- Sire: Smart Strike
- Grandsire: Mr. Prospector
- Dam: Queen of Egypt
- Damsire: Vice Regent
- Sex: Mare
- Foaled: 2001
- Country: Canada
- Colour: Bay
- Breeder: Sam-Son Farm
- Owner: Sam-Son Farm
- Trainer: Mark Frostad
- Record: 7: 4-2-0
- Earnings: Can$688,340

Major wins
- Fury Stakes (2004) Selene Stakes (2004) Woodbine Oaks (2004)

Awards
- Canadian Champion 3-Year-Old Filly (2004) Sovereign Award for Outstanding Broodmare (2014)

= Eye of the Sphynx =

Canadian-bred Thoroughbred racehorse

Eye of the Sphynx (foaled 2001 in Ontario) is a Canadian Champion Thoroughbred racehorse and successful broodmare.

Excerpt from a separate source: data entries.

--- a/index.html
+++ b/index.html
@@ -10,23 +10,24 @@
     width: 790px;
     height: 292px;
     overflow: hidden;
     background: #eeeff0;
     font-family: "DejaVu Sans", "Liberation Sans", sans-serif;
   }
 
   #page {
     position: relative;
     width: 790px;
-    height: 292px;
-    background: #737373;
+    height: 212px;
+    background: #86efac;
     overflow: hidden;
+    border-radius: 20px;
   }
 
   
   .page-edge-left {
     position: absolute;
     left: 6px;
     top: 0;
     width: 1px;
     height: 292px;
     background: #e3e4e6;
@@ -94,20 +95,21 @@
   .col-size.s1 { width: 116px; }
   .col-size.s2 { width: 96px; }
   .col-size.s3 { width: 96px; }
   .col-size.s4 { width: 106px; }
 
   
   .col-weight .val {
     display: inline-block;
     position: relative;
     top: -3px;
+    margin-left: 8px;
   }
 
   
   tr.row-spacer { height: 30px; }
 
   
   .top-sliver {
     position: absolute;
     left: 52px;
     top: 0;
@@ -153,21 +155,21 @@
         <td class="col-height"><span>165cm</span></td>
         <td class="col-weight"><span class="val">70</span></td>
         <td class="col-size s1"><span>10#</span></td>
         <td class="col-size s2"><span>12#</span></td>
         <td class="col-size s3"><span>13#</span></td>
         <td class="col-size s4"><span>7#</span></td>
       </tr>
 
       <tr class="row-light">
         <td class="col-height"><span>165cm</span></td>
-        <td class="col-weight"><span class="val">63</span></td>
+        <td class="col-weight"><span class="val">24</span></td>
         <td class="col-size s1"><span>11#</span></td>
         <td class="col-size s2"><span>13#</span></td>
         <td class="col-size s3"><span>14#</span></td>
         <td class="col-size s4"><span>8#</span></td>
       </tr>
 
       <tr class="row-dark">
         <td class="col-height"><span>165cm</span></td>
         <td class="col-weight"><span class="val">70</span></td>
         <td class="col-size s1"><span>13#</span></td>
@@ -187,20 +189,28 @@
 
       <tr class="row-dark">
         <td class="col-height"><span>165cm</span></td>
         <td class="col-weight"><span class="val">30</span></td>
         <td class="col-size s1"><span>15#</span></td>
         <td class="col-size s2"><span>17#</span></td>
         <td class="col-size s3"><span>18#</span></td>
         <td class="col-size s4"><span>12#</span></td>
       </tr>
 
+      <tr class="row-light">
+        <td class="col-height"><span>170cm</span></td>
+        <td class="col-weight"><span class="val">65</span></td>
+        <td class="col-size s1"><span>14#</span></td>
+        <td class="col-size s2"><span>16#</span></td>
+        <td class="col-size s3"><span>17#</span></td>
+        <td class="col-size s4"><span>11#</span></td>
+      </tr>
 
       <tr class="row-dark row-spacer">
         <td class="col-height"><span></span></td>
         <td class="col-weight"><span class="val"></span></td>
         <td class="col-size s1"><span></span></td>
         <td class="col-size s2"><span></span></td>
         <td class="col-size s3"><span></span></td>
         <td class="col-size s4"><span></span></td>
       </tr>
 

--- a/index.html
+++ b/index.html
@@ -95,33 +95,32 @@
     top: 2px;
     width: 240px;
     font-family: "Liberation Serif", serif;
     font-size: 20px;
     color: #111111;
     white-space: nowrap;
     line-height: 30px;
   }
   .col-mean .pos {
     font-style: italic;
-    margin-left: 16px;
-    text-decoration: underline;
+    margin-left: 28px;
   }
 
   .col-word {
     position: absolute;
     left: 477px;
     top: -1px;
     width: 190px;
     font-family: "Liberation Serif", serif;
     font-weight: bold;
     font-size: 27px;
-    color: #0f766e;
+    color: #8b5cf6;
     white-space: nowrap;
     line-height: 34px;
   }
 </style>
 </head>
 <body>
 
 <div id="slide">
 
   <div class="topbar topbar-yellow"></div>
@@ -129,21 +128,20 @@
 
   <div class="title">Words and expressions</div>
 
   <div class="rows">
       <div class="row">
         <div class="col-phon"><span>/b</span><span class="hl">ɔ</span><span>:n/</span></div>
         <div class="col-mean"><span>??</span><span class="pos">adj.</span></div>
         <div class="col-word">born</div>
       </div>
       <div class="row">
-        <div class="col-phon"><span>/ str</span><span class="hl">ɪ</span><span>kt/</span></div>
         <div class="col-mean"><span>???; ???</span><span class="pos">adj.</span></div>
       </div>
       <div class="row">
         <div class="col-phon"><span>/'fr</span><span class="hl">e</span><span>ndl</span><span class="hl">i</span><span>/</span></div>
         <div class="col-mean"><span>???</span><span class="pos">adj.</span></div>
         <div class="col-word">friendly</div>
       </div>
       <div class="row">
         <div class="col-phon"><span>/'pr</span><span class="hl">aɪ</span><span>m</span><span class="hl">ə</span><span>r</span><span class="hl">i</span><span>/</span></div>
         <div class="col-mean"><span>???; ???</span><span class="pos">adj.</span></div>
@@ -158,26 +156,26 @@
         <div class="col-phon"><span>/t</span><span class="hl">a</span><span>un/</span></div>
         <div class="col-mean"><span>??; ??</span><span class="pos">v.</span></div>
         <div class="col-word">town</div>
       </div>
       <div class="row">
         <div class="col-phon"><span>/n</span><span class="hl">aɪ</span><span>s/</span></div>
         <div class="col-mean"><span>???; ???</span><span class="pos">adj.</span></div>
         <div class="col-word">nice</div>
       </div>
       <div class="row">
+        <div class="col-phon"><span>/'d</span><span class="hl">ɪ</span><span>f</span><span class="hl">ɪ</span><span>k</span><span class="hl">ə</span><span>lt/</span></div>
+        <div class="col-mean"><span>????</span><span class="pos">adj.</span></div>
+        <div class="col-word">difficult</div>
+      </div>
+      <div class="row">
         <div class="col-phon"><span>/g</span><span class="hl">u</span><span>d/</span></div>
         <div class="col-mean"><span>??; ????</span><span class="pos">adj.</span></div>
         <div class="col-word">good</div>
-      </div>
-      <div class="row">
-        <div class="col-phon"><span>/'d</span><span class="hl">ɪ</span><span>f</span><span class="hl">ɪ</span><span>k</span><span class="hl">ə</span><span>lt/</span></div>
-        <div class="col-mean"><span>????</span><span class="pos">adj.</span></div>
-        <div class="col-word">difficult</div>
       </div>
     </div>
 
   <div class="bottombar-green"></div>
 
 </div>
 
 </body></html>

Bred and raced by Sam-Son Farm, Eye of the Sphynx was trained by Mark Frostad. At age three, she won Canada's most important race for three-year-old fillies, the Woodbine Oaks. Her overall performance for that year earned her the 2004 Sovereign Award for Champion 3-Year-Old Filly. In 2014, Eye of the Sphynx received the Sovereign Award for Outstanding Broodmare.

Retired to broodmare duty at her owner's renowned stud farm, her first foal was sired by U.S. Racing Hall of Fame inductee and two-time Leading sire in North America, A.P. Indy. Born in 2006, the colt, Eye of the Leopard, won Canada's most prestigious horse race in 2009, the Queen's Plate.